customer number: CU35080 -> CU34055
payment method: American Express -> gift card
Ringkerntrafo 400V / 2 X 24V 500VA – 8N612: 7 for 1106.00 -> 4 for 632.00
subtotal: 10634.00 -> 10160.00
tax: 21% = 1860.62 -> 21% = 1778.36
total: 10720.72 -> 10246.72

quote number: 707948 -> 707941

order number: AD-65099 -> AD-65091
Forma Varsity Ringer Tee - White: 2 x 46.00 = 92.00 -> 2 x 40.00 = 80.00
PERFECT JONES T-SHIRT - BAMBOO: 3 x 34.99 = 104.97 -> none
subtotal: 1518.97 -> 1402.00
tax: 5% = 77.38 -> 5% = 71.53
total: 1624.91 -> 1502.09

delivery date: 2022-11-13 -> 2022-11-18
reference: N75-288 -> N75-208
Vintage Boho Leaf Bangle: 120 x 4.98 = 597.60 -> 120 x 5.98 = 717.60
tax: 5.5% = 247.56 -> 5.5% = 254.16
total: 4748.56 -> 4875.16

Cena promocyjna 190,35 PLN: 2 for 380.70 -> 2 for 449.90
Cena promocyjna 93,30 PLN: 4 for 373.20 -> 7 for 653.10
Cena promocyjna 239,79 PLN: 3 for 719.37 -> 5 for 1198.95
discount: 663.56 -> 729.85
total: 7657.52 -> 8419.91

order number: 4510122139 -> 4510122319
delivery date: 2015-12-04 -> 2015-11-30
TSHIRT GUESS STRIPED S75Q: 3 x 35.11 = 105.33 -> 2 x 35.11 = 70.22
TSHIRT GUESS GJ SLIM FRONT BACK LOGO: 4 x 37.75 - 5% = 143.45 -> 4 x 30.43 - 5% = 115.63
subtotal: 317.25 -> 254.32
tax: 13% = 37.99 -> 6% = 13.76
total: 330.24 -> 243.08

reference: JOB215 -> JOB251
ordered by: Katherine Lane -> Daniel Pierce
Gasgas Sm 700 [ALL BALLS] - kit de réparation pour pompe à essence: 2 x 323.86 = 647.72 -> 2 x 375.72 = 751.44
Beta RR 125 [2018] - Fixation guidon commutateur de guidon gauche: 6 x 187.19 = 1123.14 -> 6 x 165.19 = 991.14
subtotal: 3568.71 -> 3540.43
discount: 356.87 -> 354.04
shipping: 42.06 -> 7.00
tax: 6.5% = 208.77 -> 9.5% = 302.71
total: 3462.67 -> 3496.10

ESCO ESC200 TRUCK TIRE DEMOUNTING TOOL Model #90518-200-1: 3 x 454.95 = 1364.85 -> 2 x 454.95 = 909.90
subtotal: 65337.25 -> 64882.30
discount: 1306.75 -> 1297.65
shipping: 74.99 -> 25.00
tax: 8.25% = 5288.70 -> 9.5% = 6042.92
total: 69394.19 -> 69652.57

__Exercise instructions__. Restate the data word for word. Begin at its first line, end at the line that contains "order number: 4510122139 -> 4510122319", and include both.

__Response to the task__.
customer number: CU35080 -> CU34055
payment method: American Express -> gift card
Ringkerntrafo 400V / 2 X 24V 500VA – 8N612: 7 for 1106.00 -> 4 for 632.00
subtotal: 10634.00 -> 10160.00
tax: 21% = 1860.62 -> 21% = 1778.36
total: 10720.72 -> 10246.72

quote number: 707948 -> 707941

order number: AD-65099 -> AD-65091
Forma Varsity Ringer Tee - White: 2 x 46.00 = 92.00 -> 2 x 40.00 = 80.00
PERFECT JONES T-SHIRT - BAMBOO: 3 x 34.99 = 104.97 -> none
subtotal: 1518.97 -> 1402.00
tax: 5% = 77.38 -> 5% = 71.53
total: 1624.91 -> 1502.09

delivery date: 2022-11-13 -> 2022-11-18
reference: N75-288 -> N75-208
Vintage Boho Leaf Bangle: 120 x 4.98 = 597.60 -> 120 x 5.98 = 717.60
tax: 5.5% = 247.56 -> 5.5% = 254.16
total: 4748.56 -> 4875.16

Cena promocyjna 190,35 PLN: 2 for 380.70 -> 2 for 449.90
Cena promocyjna 93,30 PLN: 4 for 373.20 -> 7 for 653.10
Cena promocyjna 239,79 PLN: 3 for 719.37 -> 5 for 1198.95
discount: 663.56 -> 729.85
total: 7657.52 -> 8419.91

order number: 4510122139 -> 4510122319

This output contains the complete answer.